= Assignment =
Once you reach the line containing "Total | Total Profit: 61,727.402" in the entries below, write out that line and each one after it down to the line containing "Total | Difference: 1,094,077.296", exactly and with nothing added.

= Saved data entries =

::::

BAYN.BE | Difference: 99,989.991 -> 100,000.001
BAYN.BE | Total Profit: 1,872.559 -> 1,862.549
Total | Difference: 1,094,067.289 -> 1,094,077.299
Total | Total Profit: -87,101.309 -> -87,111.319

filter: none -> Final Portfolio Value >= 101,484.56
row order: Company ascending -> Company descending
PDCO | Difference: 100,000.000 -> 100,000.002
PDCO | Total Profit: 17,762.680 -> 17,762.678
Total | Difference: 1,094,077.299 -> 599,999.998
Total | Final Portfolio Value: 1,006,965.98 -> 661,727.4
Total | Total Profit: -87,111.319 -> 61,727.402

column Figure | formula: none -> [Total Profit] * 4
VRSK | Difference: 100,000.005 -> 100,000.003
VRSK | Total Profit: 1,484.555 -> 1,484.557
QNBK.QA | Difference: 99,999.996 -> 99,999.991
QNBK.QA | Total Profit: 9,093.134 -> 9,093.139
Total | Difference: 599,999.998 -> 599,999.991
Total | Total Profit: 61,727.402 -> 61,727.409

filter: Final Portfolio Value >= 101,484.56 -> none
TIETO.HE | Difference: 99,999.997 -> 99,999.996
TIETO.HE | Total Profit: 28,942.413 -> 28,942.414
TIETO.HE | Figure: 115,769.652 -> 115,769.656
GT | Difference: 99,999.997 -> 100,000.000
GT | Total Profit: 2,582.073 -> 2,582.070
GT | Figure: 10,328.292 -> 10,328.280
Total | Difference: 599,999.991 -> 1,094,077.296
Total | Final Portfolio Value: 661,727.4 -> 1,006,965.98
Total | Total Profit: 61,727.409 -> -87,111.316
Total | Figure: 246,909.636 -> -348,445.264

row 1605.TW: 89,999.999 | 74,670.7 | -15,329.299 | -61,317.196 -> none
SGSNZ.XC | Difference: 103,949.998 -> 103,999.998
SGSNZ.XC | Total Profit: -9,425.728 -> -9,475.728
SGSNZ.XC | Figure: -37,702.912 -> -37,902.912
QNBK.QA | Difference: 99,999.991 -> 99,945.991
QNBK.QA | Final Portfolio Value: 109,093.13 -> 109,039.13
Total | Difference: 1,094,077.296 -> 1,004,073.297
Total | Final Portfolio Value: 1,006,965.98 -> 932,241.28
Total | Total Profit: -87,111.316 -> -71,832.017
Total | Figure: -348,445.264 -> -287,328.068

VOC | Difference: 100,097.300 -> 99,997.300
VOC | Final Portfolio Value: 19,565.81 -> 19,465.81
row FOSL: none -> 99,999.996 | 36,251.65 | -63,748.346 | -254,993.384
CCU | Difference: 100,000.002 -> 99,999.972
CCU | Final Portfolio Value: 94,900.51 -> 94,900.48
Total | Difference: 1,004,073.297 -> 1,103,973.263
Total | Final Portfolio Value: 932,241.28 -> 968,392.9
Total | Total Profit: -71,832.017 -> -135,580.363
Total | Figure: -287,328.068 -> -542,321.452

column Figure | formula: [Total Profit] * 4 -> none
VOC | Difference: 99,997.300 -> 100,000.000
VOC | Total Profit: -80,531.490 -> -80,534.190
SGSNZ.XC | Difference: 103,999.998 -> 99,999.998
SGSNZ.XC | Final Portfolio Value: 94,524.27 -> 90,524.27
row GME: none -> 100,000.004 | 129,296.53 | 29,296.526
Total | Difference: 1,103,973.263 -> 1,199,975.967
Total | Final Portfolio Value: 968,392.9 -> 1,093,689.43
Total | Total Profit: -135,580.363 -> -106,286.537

::::

= Task answer =
Total | Total Profit: 61,727.402 -> 61,727.409

filter: Final Portfolio Value >= 101,484.56 -> none
TIETO.HE | Difference: 99,999.997 -> 99,999.996
TIETO.HE | Total Profit: 28,942.413 -> 28,942.414
TIETO.HE | Figure: 115,769.652 -> 115,769.656
GT | Difference: 99,999.997 -> 100,000.000
GT | Total Profit: 2,582.073 -> 2,582.070
GT | Figure: 10,328.292 -> 10,328.280
Total | Difference: 599,999.991 -> 1,094,077.296
Total | Final Portfolio Value: 661,727.4 -> 1,006,965.98
Total | Total Profit: 61,727.409 -> -87,111.316
Total | Figure: 246,909.636 -> -348,445.264

row 1605.TW: 89,999.999 | 74,670.7 | -15,329.299 | -61,317.196 -> none
SGSNZ.XC | Difference: 103,949.998 -> 103,999.998
SGSNZ.XC | Total Profit: -9,425.728 -> -9,475.728
SGSNZ.XC | Figure: -37,702.912 -> -37,902.912
QNBK.QA | Difference: 99,999.991 -> 99,945.991
QNBK.QA | Final Portfolio Value: 109,093.13 -> 109,039.13
Total | Difference: 1,094,077.296 -> 1,004,073.297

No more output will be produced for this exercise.